> [Work to be completed]: Your answer must be every line of the data that holds the string "African".

> [Data under study]:
....................
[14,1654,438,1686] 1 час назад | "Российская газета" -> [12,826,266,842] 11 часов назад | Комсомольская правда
....................
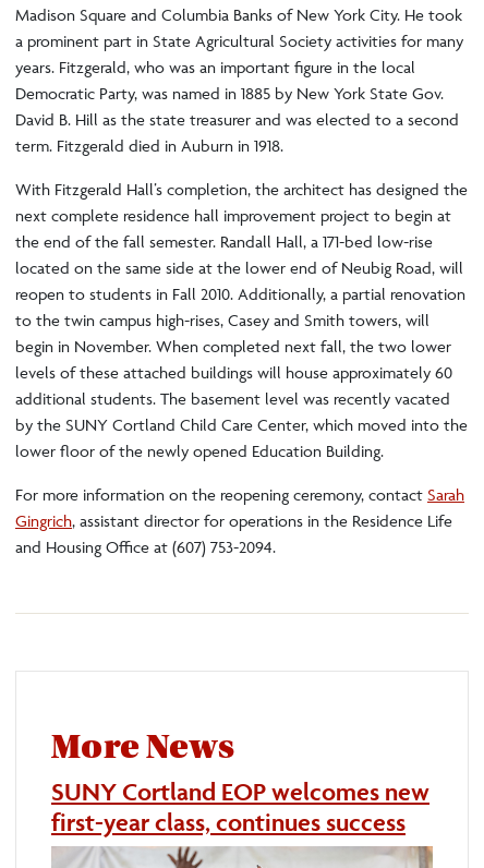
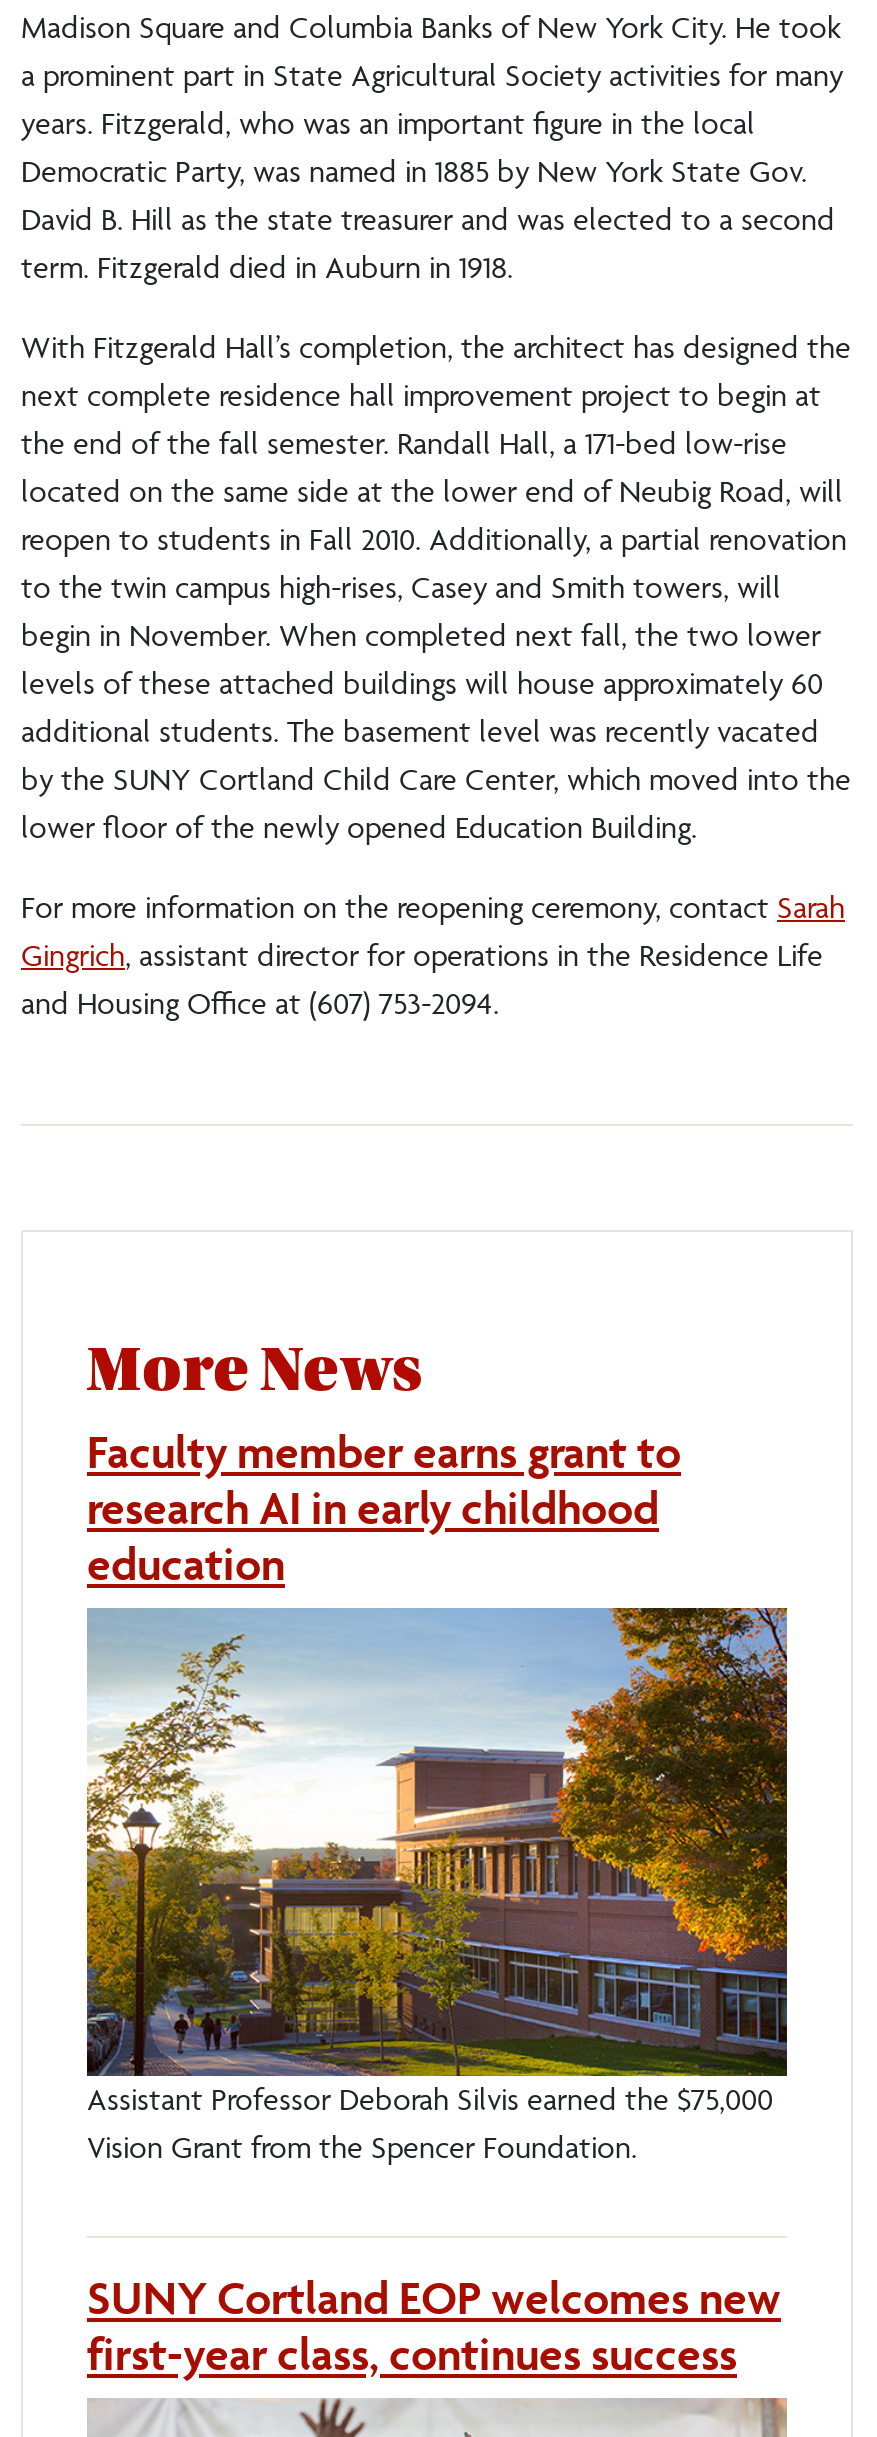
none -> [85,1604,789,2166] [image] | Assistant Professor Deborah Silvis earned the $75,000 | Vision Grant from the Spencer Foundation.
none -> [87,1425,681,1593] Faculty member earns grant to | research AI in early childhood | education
....................
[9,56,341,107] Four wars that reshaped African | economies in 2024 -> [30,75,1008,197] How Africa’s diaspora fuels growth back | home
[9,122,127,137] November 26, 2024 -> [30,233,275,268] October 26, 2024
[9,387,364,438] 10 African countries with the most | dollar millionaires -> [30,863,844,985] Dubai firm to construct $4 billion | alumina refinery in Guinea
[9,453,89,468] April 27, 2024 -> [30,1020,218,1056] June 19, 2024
....................
> [Answer area]:
[9,56,341,107] Four wars that reshaped African | economies in 2024 -> [30,75,1008,197] How Africa’s diaspora fuels growth back | home
[9,387,364,438] 10 African countries with the most | dollar millionaires -> [30,863,844,985] Dubai firm to construct $4 billion | alumina refinery in Guinea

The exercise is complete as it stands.